# Poor Vincent has an infection



## Rufini (Sep 9, 2011)

Poor Vincent has an infected willy  Well not his actual willy but the skin area around the top  A week of antibiotics and the cone of shame for the pup 

On top of that he's getting weepy eyes so he has eye drops also! 

One thing the vet said that made us worry is that it might be an indication of an allergy  We think it is likely something like grass because of his willy, running through all the grass :/

The poor pup is so grumpy now


----------



## Dextersmum (Feb 9, 2012)

Oh no,poor little boy. I hope he gets better in double quick time,and also that he doesn't have any allergies x


----------



## wellerfeller (Jul 12, 2011)

Poor Vincent's winky, I hope he feels better soon.


----------



## emmelg (Mar 4, 2012)

Oh dear, poor Vincent 

Hope your winkle gets better soon xx


----------



## Rufini (Sep 9, 2011)

To be honest he doesn't seem to be in any discomfort, he just let me clean the area with salt water which must have stung  It's why I love cockapoos, it must hurt but he's taking it all in his stride and not getting angry <3


----------



## Jedicrazy (Apr 26, 2011)

ah poor little man. Bet he's loving wearing that cone of shame... Hope it gets better soon Vincent, you have my sympathies :hug:


----------



## Kirsty (Sep 9, 2011)

What a pair him and Cara make and they both missed their meet.

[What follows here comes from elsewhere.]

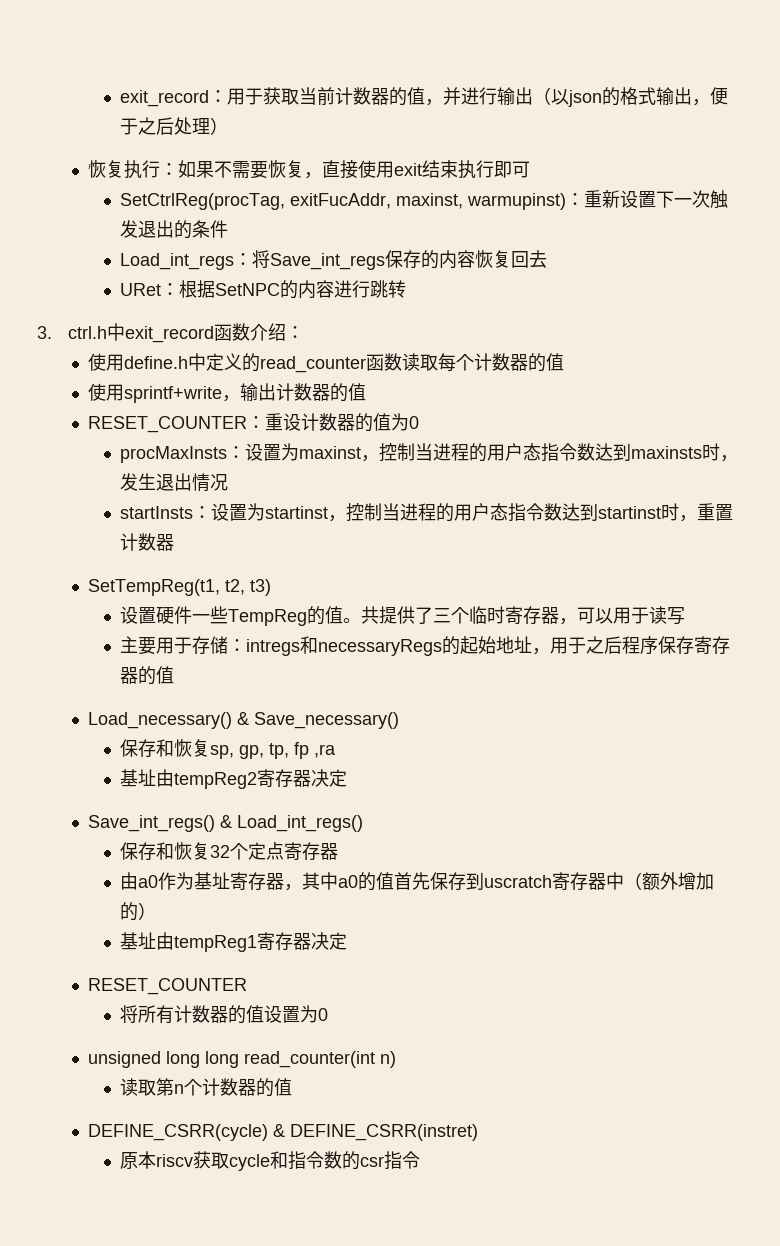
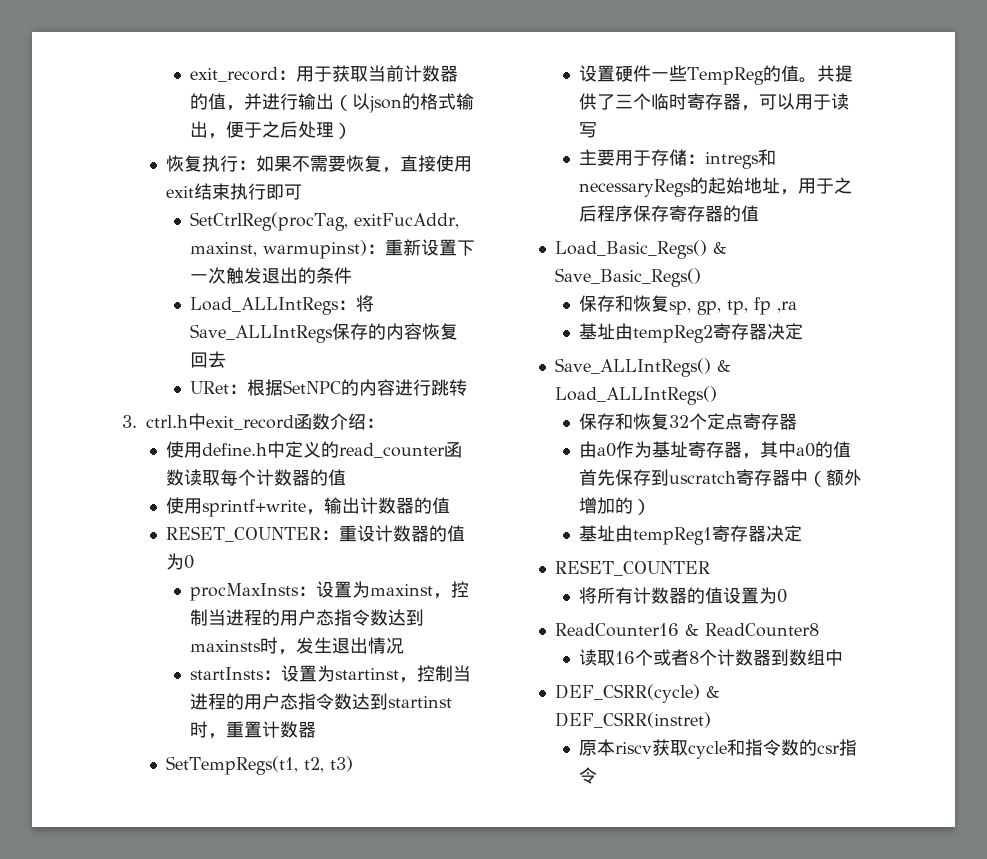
[119,250,385,270] Load_int_regs：将Save_int_regs -> [190,295,375,315] [190,324,334,343] Load_ALLIntRegs：将Save_ALLIntRegs
[88,579,221,596] SetTempReg(t1, -> [166,756,299,775] SetTempRegs(t1,
[88,712,400,729] Load_necessary() & Save_necessary() -> [555,240,728,259] [555,268,702,287] Load_Basic_Regs() & Save_Basic_Regs()
[88,815,364,832] Save_int_regs() & Load_int_regs() -> [555,358,732,377] [555,386,718,405] Save_ALLIntRegs() & Load_ALLIntRegs()
[88,1051,397,1068] [119,1078,292,1097] [88,1124,479,1141] unsigned long long read_counter(int n) // 读取第n个计数器的值 // DEFINE_CSRR(cycle) & DEFINE_CSRR(instret) -> [555,623,820,637] [579,649,844,666] [555,684,721,703] [555,712,712,728] ReadCounter16 & ReadCounter8 // 读取16个或者8个计数器到数组中 // DEF_CSRR(cycle) & DEF_CSRR(instret)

Poor little Vincent hope his willy gets better soon. Xx


----------



## Rufini (Sep 9, 2011)

Kirsty said:


> What a pair him and Cara make and they both missed their meet.
> 
> Poor little Vincent hope his willy gets better soon. Xx


Maybe Vincent is trying to have sympathy pains with Cara on her season  heehee that's a bit gross isn't it 

I think the antibiotics are making him sleepy as he's not his usual self this afternoon.


----------



## Kirsty (Sep 9, 2011)

If you could see the size of her lady bits I think all of us would be saying ouch ... Red baboons bottom springs to mind!! Poor little lass is miserable xx

Hope he's ok with the cone of shame ... Would a pair of trunks stop him licking & nibbling? Xx


----------



## JoJo (Mar 2, 2011)

Oh Ruth I hope the meds work quickly .. ahh poor Vincent with a sore willy .. well skin !!!


----------



## Rufini (Sep 9, 2011)

Kirsty said:


> If you could see the size of her lady bits I think all of us would be saying ouch ... Red baboons bottom springs to mind!! Poor little lass is miserable xx
> 
> Hope he's ok with the cone of shame ... Would a pair of trunks stop him licking & nibbling? Xx


We might get him a baby suit. We didn't bother when he had the snip as he seemed ok with the cone then, now he's a little older he hates it! Plus at night it's a, well, nightmare!


----------



## mariag (Jun 19, 2011)

Poor Vincent  Get well soon XX


----------



## dave the dog (Jun 4, 2011)

Poor Vincent. Hope he is better soon xxx


----------



## Turi (Jun 28, 2011)

Poor babe - he must be really uncomfortable. I hope he feels better soon x


----------



## Rufini (Sep 9, 2011)

I just got a phone call from my boyfriend..... He turned his back for a second and Vincent has destroyed his cone of shame  apparently Dan let him out into the garden, and then started making a cup of coffee. In that time Vincent managed to pull the cone off and tear it to pieces  He trotted into the house with his head held high proud of his achievement.... NAUGHTY PUP 
Dan is off to buy a new one now ARGH


----------



## Jedicrazy (Apr 26, 2011)

Rufini said:


> I just got a phone call from my boyfriend..... He turned his back for a second and Vincent has destroyed his cone of shame  apparently Dan let him out into the garden, and then started making a cup of coffee. In that time Vincent managed to pull the cone off and tear it to pieces  He trotted into the house with his head held high proud of his achievement.... NAUGHTY PUP
> Dan is off to buy a new one now ARGH


oh dear, naughty Vincent.... can't say I blame him though. I gave up trying to make Obi wears his when he was neutered. Could you try a vest or does he need to get air to his bits!


----------



## Rufini (Sep 9, 2011)

Jedicrazy said:


> oh dear, naughty Vincent.... can't say I blame him though. I gave up trying to make Obi wears his when he was neutered. Could you try a vest or does he need to get air to his bits!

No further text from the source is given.